▸ **EXERCISE**: Report back each line of the records that contains the string "size".

Front-end code edit data
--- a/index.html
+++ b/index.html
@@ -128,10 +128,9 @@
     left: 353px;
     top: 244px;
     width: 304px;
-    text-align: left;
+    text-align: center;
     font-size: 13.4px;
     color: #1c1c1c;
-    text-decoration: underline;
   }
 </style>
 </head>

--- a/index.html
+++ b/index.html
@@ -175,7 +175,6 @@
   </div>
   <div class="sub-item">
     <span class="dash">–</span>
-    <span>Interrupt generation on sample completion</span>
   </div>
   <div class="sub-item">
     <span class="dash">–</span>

* * *

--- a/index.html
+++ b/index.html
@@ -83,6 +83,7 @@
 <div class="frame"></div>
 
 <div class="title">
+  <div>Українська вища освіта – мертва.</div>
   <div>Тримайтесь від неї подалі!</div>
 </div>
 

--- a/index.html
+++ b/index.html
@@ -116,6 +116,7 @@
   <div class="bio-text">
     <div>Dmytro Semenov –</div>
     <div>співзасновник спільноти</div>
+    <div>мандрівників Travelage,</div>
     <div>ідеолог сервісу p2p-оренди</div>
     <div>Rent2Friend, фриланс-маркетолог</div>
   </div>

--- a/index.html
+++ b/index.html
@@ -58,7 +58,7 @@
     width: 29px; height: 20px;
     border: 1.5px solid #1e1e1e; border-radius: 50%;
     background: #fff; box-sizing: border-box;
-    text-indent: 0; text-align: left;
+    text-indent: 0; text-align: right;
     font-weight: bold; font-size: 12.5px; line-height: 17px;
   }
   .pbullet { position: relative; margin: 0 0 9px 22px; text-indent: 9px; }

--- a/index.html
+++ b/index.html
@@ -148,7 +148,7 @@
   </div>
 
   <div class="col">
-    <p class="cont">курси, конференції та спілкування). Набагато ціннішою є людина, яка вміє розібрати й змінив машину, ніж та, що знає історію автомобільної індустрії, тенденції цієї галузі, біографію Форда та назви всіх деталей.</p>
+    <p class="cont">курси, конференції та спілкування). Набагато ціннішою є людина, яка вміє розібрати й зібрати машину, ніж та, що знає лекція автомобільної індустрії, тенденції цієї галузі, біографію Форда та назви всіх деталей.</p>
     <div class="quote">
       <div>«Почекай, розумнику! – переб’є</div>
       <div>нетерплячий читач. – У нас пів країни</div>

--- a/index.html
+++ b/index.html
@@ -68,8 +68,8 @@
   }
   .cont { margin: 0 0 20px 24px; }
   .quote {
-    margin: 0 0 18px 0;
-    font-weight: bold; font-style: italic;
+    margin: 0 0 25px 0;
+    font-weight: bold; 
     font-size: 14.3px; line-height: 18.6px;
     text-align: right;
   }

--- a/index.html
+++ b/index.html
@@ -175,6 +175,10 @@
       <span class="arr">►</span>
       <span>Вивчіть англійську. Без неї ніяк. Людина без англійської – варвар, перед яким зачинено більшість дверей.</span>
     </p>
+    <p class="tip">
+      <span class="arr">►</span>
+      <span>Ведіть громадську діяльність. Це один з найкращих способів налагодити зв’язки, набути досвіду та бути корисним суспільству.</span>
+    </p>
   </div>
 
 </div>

▸ **TASK RESPONSE**:
     font-size: 13.4px;
     font-weight: bold; font-size: 12.5px; line-height: 17px;
     font-size: 14.3px; line-height: 18.6px;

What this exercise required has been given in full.